The "2 x .5 ohm x 3.5amp x 3.5 amp x .7" from the datasheet is a simplification of the "Rds ON" losses, which is one of the switching losses of a switchmode driver;
2 (two phases in a motor)
0.5 ohm (Rds ON resistance of the switching FETs)
3.5amp x3.5amp (current squared)
0.7 (average current in one sine driving "phase")

However this does not include the dynamic switching losses, these can often be as high as the static Rds ON losses. The dynamic losses are because the IC does not switch instantly from OFF to ON, it can take a microsecond or more which adds up a lot when
the IC is chopping at 20 to 50kHz.

Also, the Rds ON value of 0.5 ohm is likely to be optimistic and will rise a LOT if the chip is hot, ie under heatsunk. I think 0.5 ohm sounds very optimistic for a bipolar driver (where current must go through 2 FETs and their skinny little SMD power leads).

Don't be surprised if that "8.5W" ends up being quite a bit more...

[doorknob]

However this does not include the dynamic switching losses, these can often be as high as the static Rds ON losses.

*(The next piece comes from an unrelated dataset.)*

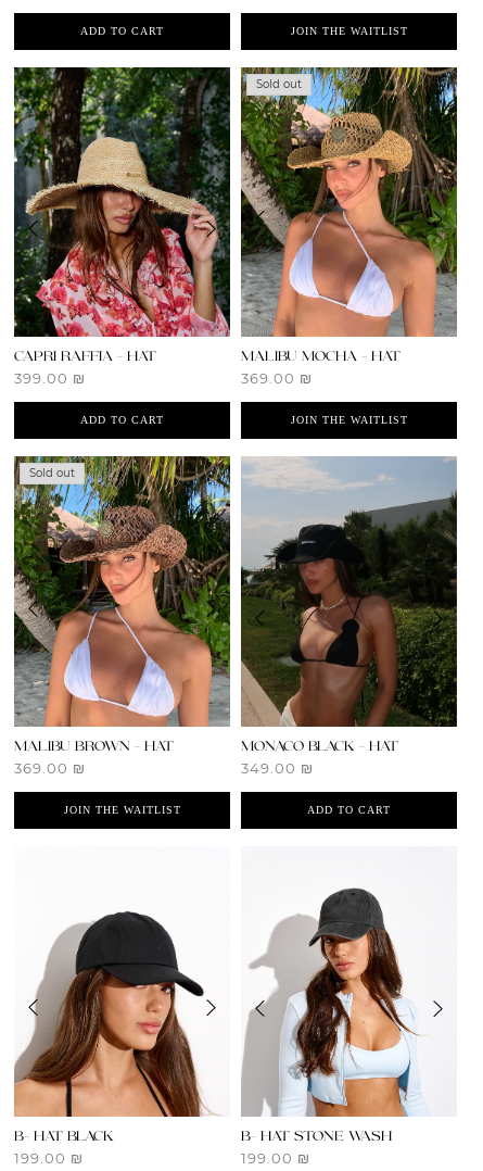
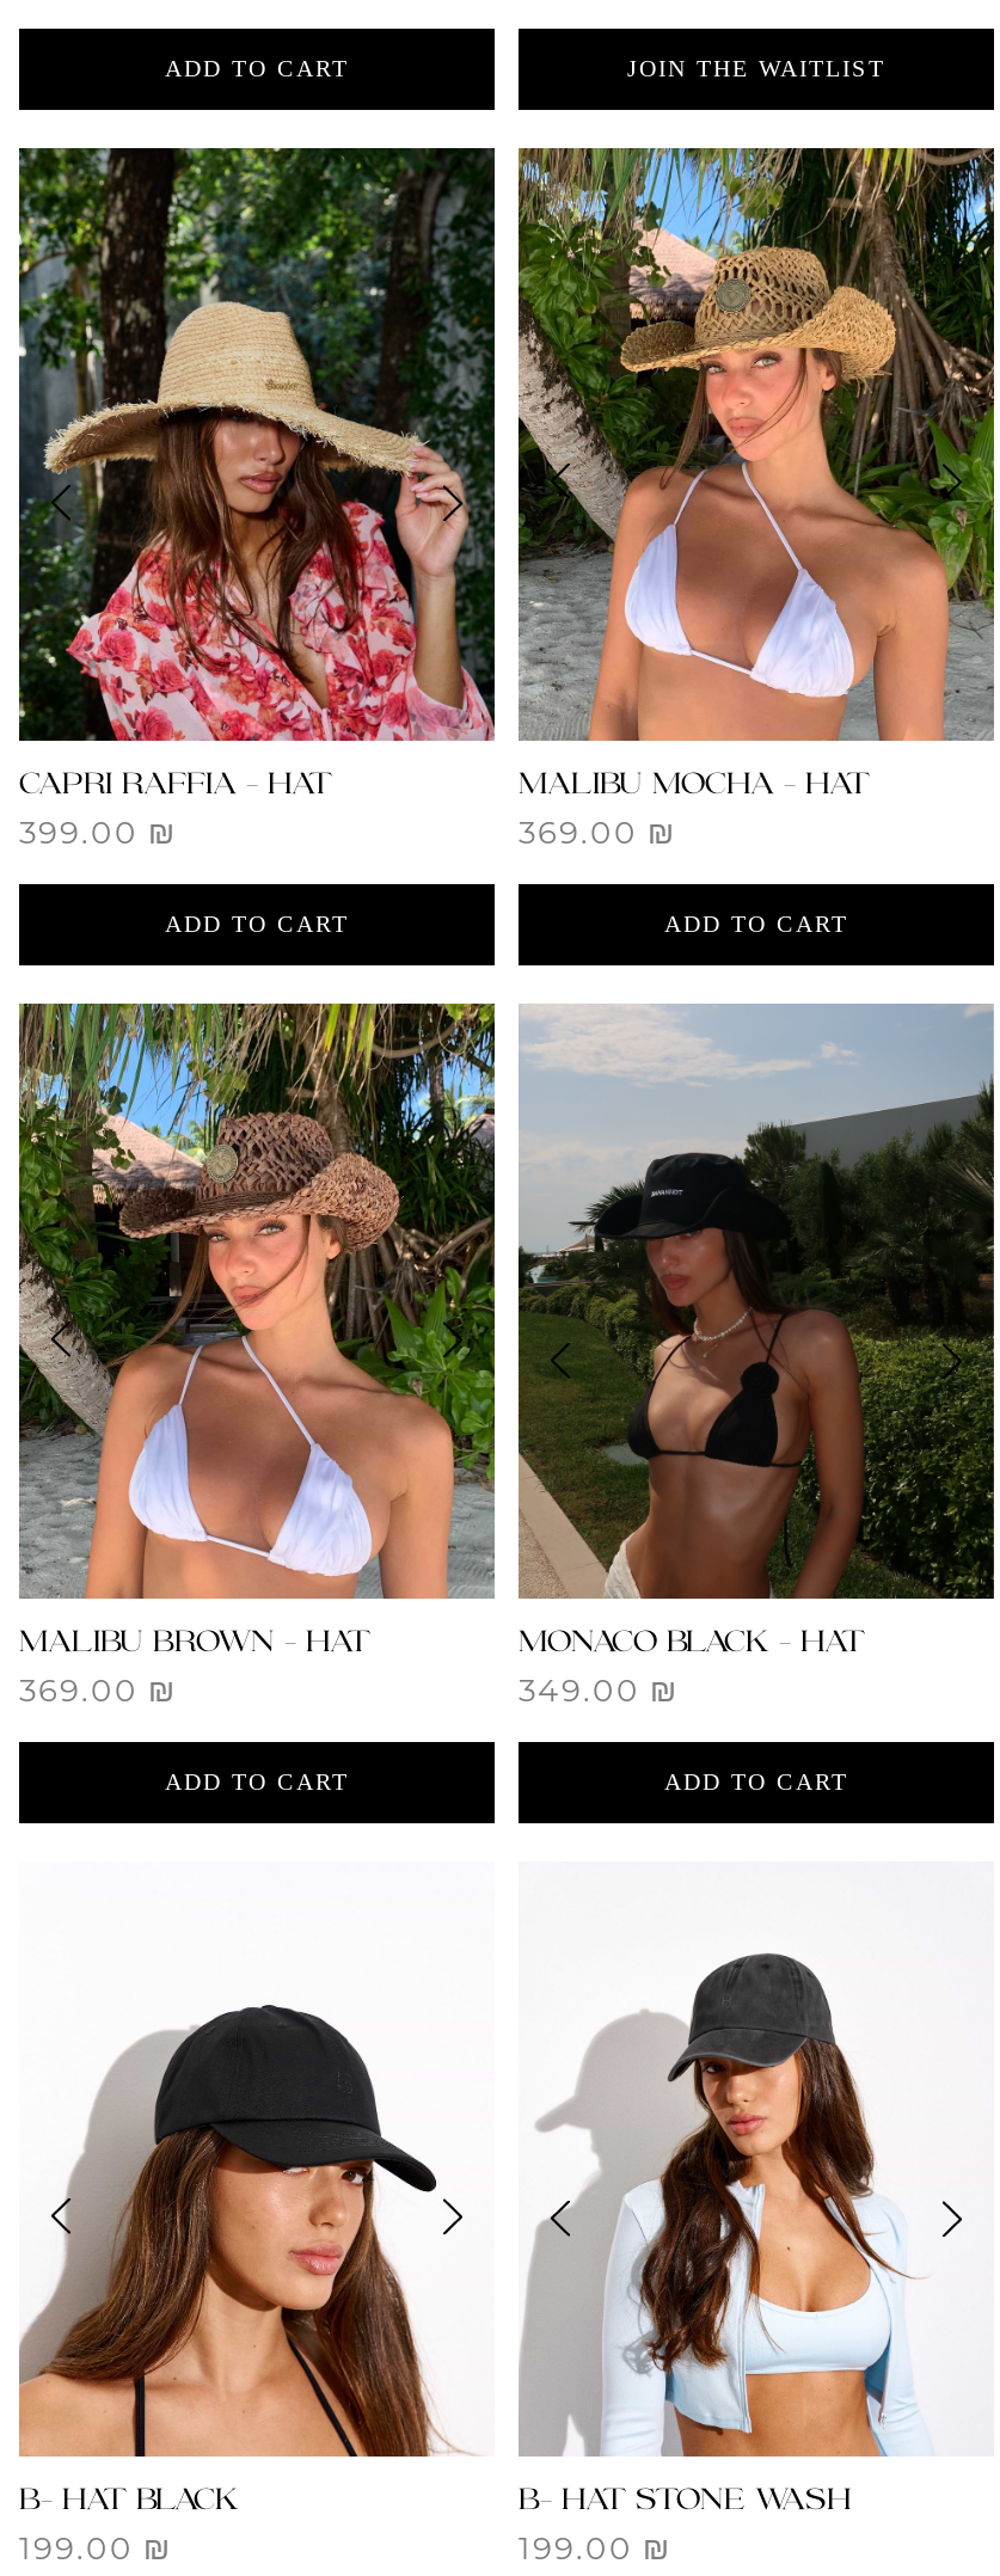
[256,77,302,91] Sold out -> none
[290,414,408,426] JOIN THE WAITLIST -> none
[29,466,75,480] Sold out -> none
[63,804,181,816] JOIN THE WAITLIST -> none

The dynamic losses are because the IC does not switch instantly from OFF to ON, it can take a microsecond or more which adds up a lot when
the IC is chopping at 20 to 50kHz.

But, assuming that the dynamic switching losses are comparable in magnitude to the static Rds ON losses, wouldn't the fact that those two losses do not overlap in time, but rather at any instant in time the switch is effectively operating in one regime or the other, mean that the average power dissipation might indeed still be comparable to the calculation of the static Rds ON losses?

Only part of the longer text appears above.